It’s been about a week since I left Jordan.
That time has been full of activity, and I’ll admit that even when I was in Jordan I was extremely busy, so maybe post-Jordan thoughts still haven’t been fully processed. But I do miss it. I miss a lot of things and people that I learned to love in those short two weeks. I don’t want to stop missing it, either.
Yesterday, a friend asked me this question: “What do you want people to ask you post-Jordan?”
I think maybe that’s the best question I could be asked, because it’s essentially an invitation to talk about what Jordan really was for me, and not what someone thinks it might have been.
So, in answer to her question, I offered these thoughts:
Ask me about the people I met. About whether or not they are friendly.
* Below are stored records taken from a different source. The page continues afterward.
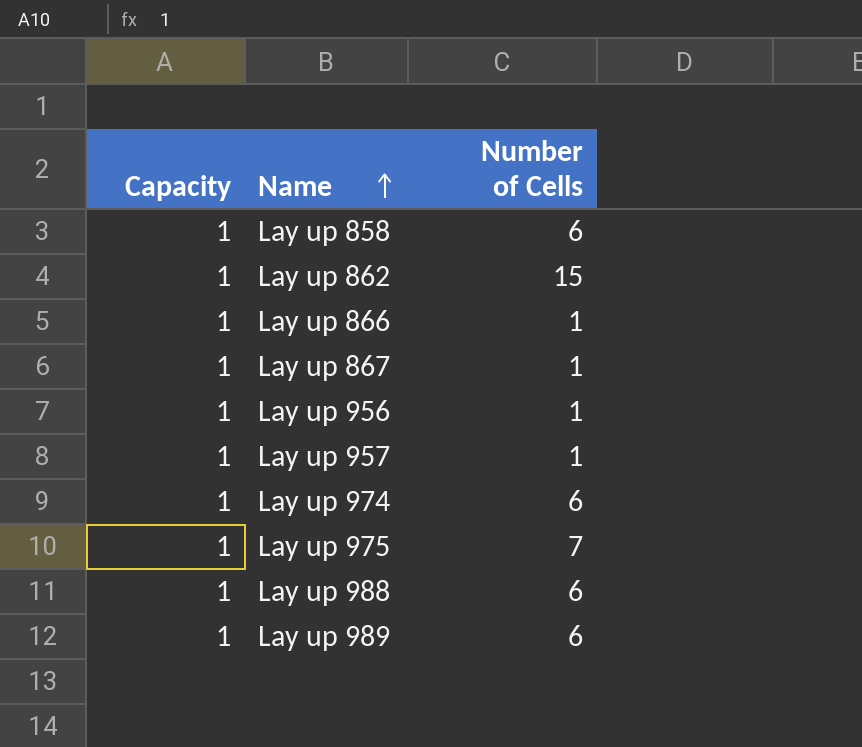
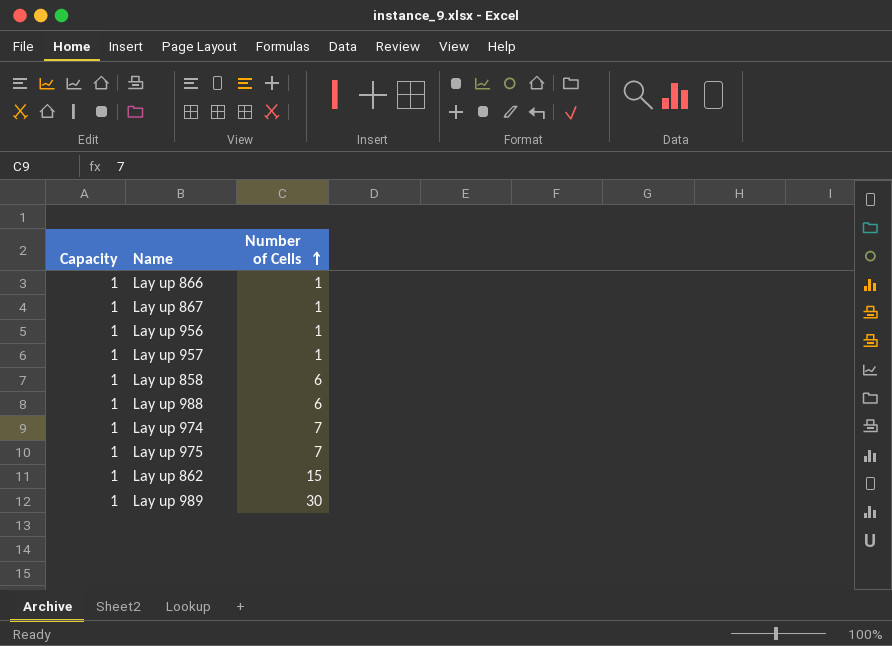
row order: Name ascending -> Number of Cells ascending
Lay up 974 | Number of Cells: 6 -> 7
Lay up 989 | Number of Cells: 6 -> 30

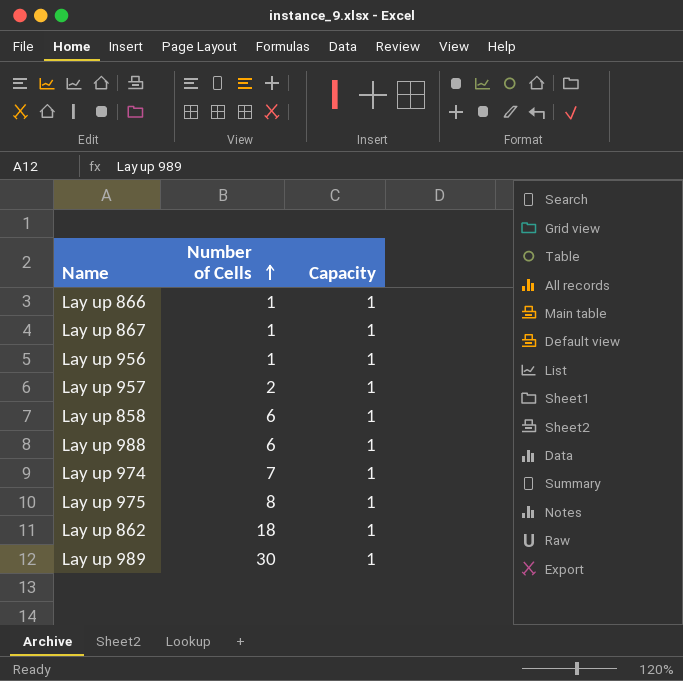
column Capacity | position: 1 -> 3
Lay up 957 | Number of Cells: 1 -> 2
Lay up 975 | Number of Cells: 7 -> 8
Lay up 862 | Number of Cells: 15 -> 18

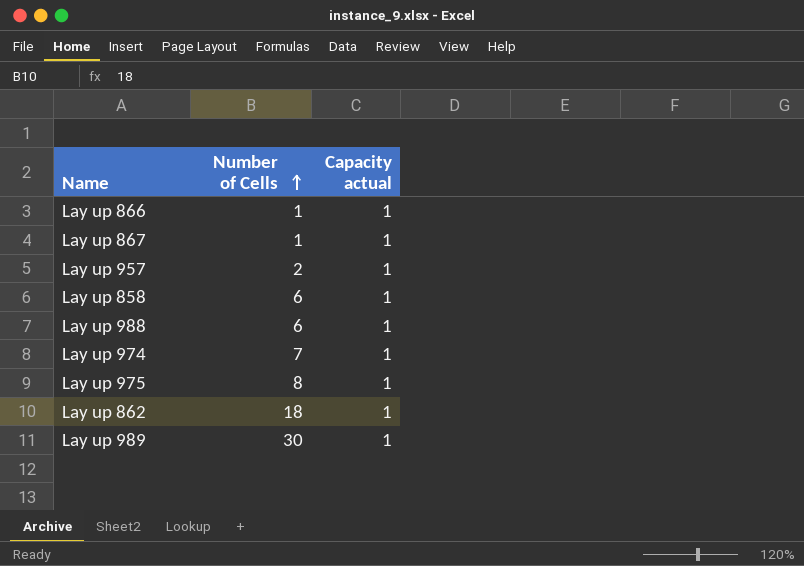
column name: Capacity -> Capacity actual
row Lay up 956: 1 | 1 -> none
About the hospitality or the laughter or the ways language was not a barrier.
Ask me about my team and the work we did together. About what it was like to partner with Global Hope Network, Intl. About the conversations we had or the friendships we built.
Ask me about the refugee visits. About my reaction to being in their homes. About their stories and what they wanted me to share with the world.
And finally, ask me about my response. What am I going to do with what I learned? How will I react? Will I go back? I may not have that answer yet, but I’ll be working on it.
So I guess the way I most want to keep reflecting is by continuing to ask questions of myself. Maybe that means wrestling with hard topics for a while. Maybe that means some emotional discomfort. Maybe – probably – that’s not such a bad thing.
I think if I wasn’t a little restless after everything I saw and did and heard, there would be something very wrong.
I am called to care. I choose to care. I have cared, I do care, and I will continue to care.
It may look different from one chapter to the next, but I’m committed to not letting it stop.
So what am I doing about it, for now? I’m not forgetting.